• [Directions] Without including any image, repeat every record exactly.

*** Begin section ***

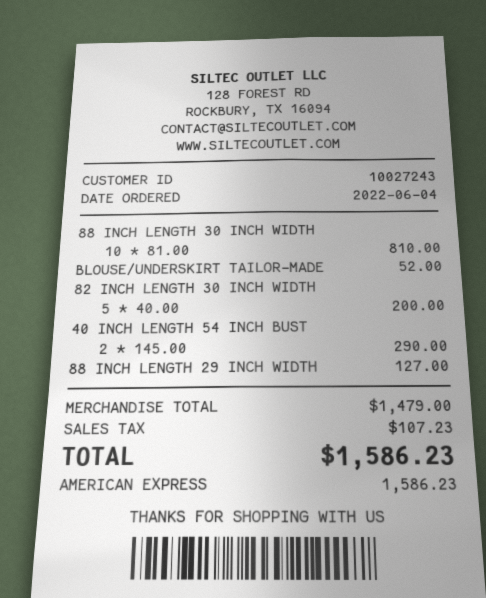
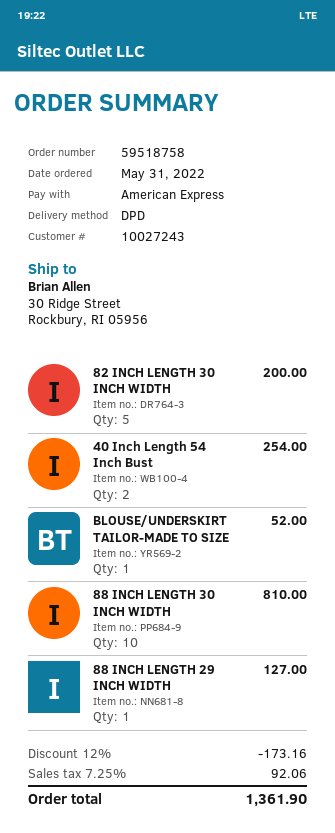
order date: 2022-06-04 -> 2022-05-31
40 INCH LENGTH 54 INCH BUST: 2 for 290.00 -> 2 for 254.00
discount: none -> 12% = 173.16
tax: 107.23 -> 92.06
total: 1586.23 -> 1361.90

*** End section ***

• [Task result]
order date: 2022-06-04 -> 2022-05-31
40 INCH LENGTH 54 INCH BUST: 2 for 290.00 -> 2 for 254.00
discount: none -> 12% = 173.16
tax: 107.23 -> 92.06
total: 1586.23 -> 1361.90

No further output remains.